Ich stehe auf und setze zu einer Verbeugung an. „Ja." Sie lächelt. „Du kannst schon mal mit mir mitkommen, deine Sachen kannst du auch mitnehmen."
In einer halben Drehung bücke ich mich um meine Tasche aufzuheben. Die Frau wartet, bis ich wieder aufrecht stehe und bewegt sich dann durch den großen Raum bis fast nach hinten. Währenddessen redet sie weiter.
„Ich habe heute das Vergnügen dir die Haare zu schneiden und sogar zu färben wie ich gehört habe?" Sie stoppt vor einen Stuhl, zeigt mir wo ich meine Tasche hinstellen kann und lässt mich mich dann hinsetzten.
„Ja, das stimmt. Vorne den Pony ein bisschen kürzer, naja eigentlich alles, aber nur ein bisschen und ab der Mitte nach unten einen leicht angedeuteten Undercut und da dann blonde Strähnen rein. Ist das verständlich? Möglich? Oder hab ich da Unsinn geredet?" Verunsichert gucke ich meine Friseurin an, nicht, dass sie denkt ich würde ihre Fähigkeiten in Frage stellen, aber sie lächelt nur und nickt. „Aber ja, ich kann mir schon vorstellen wie du es gerne hättest, es wird vielleicht nicht hundert Prozent wie in deiner Vorstellung aber ich gebe mein Bestes und frage dich zwischendurch ob das in Ordnung ist was ich da mache." Jetzt nicke ich.

Die nächste halbe Stunde verbringt sie damit, meine Haare zu waschen und sie zu schneiden, nachdem ich noch ergänzt habe, dass ich den Übergang zum Undercut gerne so wie leichte Stufen hätte. Obwohl sie wirklich nicht viel abschneidet, kommt es mir mit jedem Schnitt mehr vor und ich zwinge mich dazu, den Mund zu halten und nichts dazu zu sagen. Nach dem Schnitt fängt sie an Strähnen zu färben und fragt wie versprochen nach, wo ich sie gerne hätte.
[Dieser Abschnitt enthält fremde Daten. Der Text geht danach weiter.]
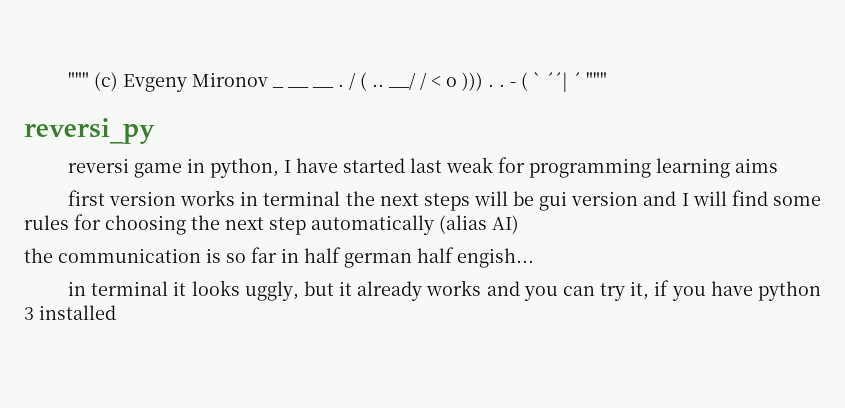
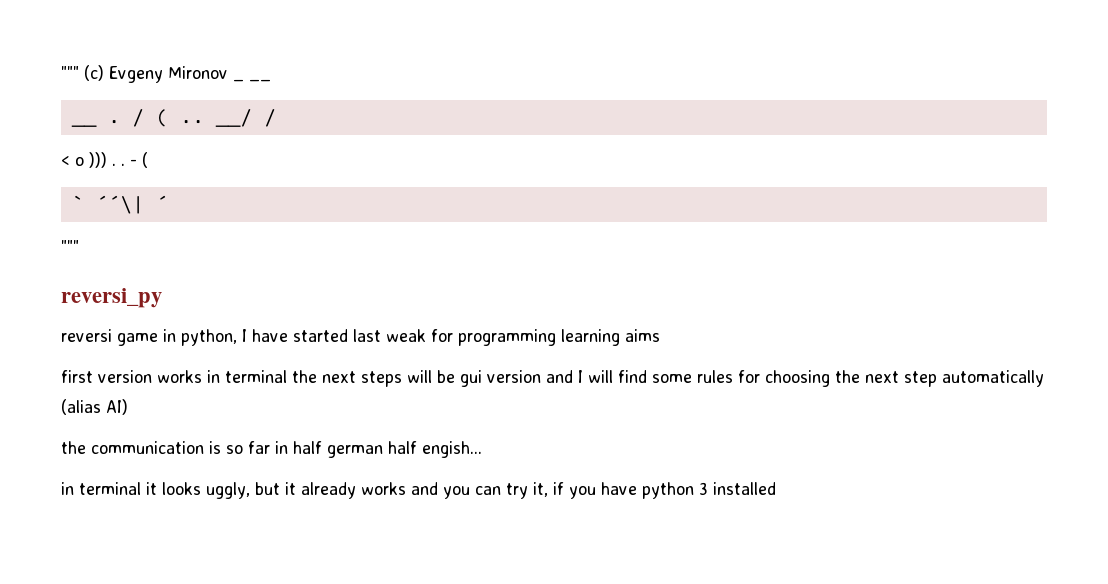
(309, 87) none -> (271, 80) //
(427, 81) none -> (276, 118) //
[532,72,581,92] ` ´´| ´ -> [71,195,168,214] // ` ´´\| ´ //

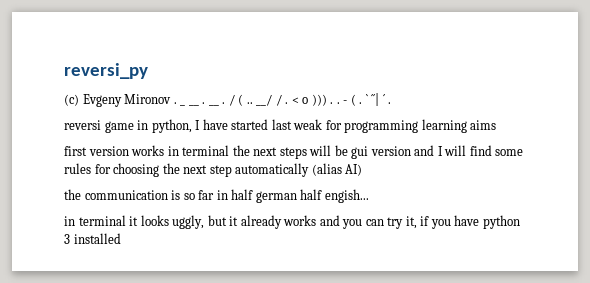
[61,66,79,79] """ -> [64,63,148,79] reversi_py //
(228, 72) none -> [173,102,177,104] .
(271, 80) // -> [202,102,206,104] .
(276, 118) // -> [285,102,289,104] .
[71,195,168,214] [61,240,79,253] [61,288,162,308] // ` ´´\| ´ // """ // reversi_py -> [359,93,392,106] . ` ´´| ´ .

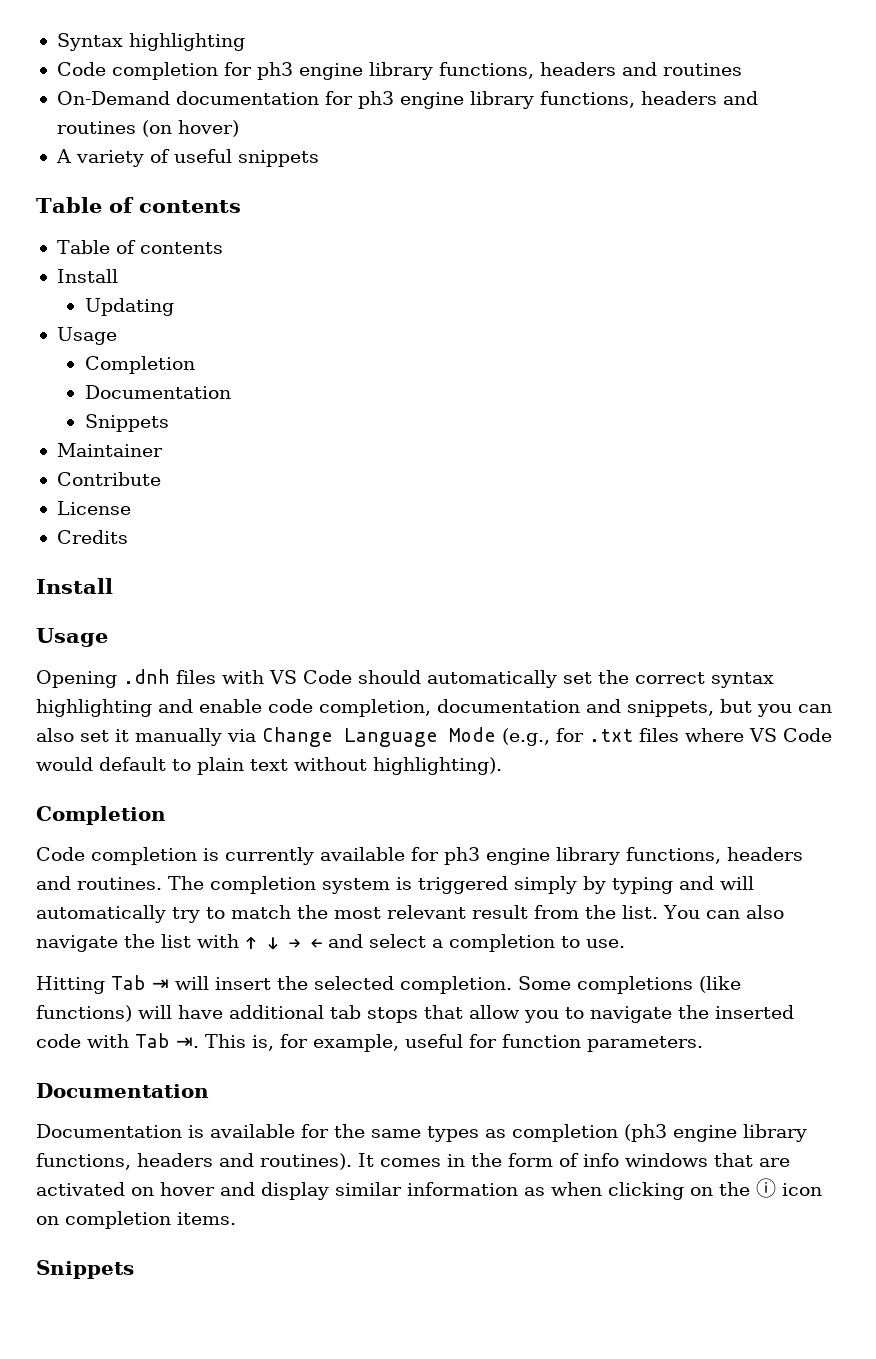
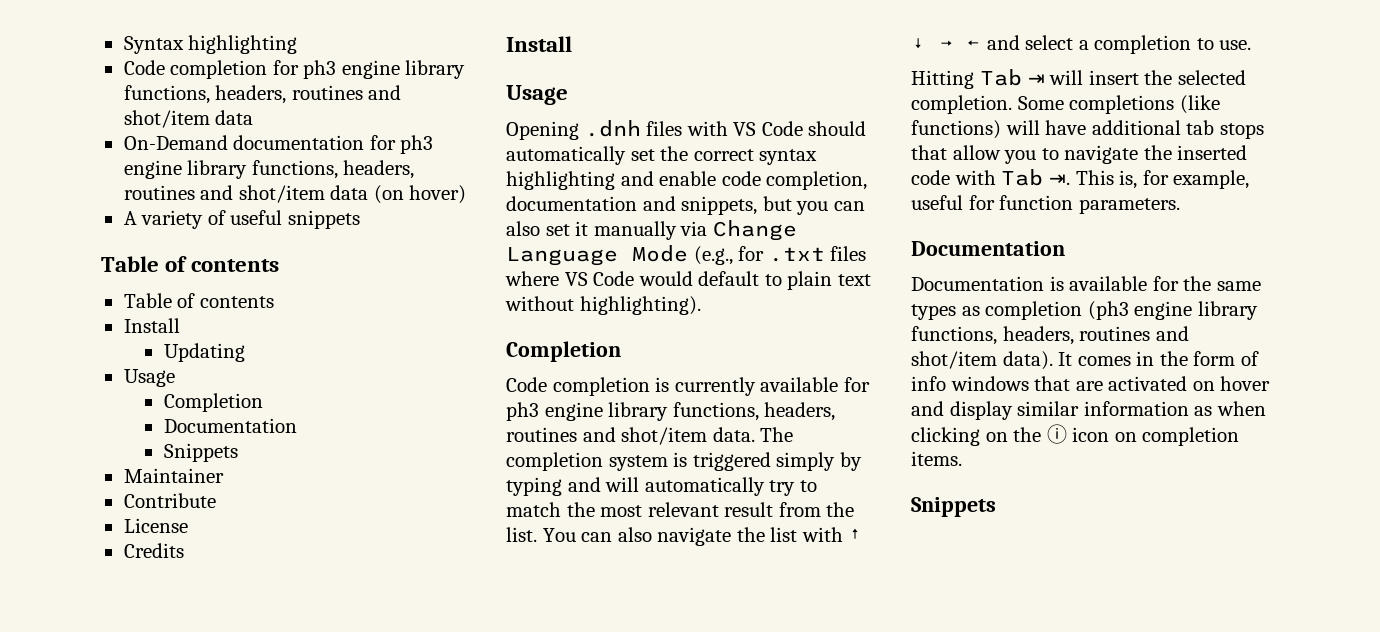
[539,62,742,76] headers and routines -> [215,85,402,104] [123,110,254,128] headers, routines and shot/item data
[640,91,758,105] [56,121,136,134] headers and routines -> [343,160,415,179] [123,185,369,203] headers, routines and shot/item data
[727,847,803,861] [36,876,162,890] headers and routines. -> [764,402,836,421] [506,427,755,445] headers, routines and shot/item data.
[137,1153,352,1170] headers and routines). -> [1002,326,1189,345] [911,351,1053,370] headers, routines and shot/item data).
Der Geruch des Bleachings steigt mir unangenehm in die Nase und als sie es mir endlich rauswäscht atme ich tief durch und realisiere, dass ich die ganze Zeit über nur ziemlich flach geatmet habe. Teils wegen des Geruchs, teils wegen der Anspannung das Färben endlich hinter mir zu haben.
Als sie mir zum Abschluss noch erklärt, wie ich mir die Haare föhnen kann, um Volumen zu erzeugen, sitze ich schon weit mehr als eine Stunde auf meinem Stuhl.
Dann ist sie fertig und ich kann mich zum ersten Mal richtig im Spiegel mustern. Sofort habe ich ein fettes Grinsen im Gesicht.
„Es sieht genauso aus wie ich es mir vorgestellt habe, wenn nicht sogar noch besser!", strahle ich meine Friseurin an und streiche mir verzückt durch die Haare.
Während sie mir noch Produkt holt, das dafür sorgt, dass die Farbe meine Haarstruktur nicht zu sehr angreift, mache ich im Spiegel vor mir schnell ein paar Bilder von meiner neuen Frisur.
Sie kommt zurück, erklärt mir schnell, aber präzise, wie ich das Produkt anwenden muss und gibt es mir dann mit, damit ich es zusammen mit Schnitt und färben vorne bezahlen kann.
Ich bedanke mich nochmals, tue wie mir geheißen, bezahle vorne, schnappe mir noch meine Jacke, die ich fast in der Garderobe vergessen hätte und mache mich auf den Weg nach Hause.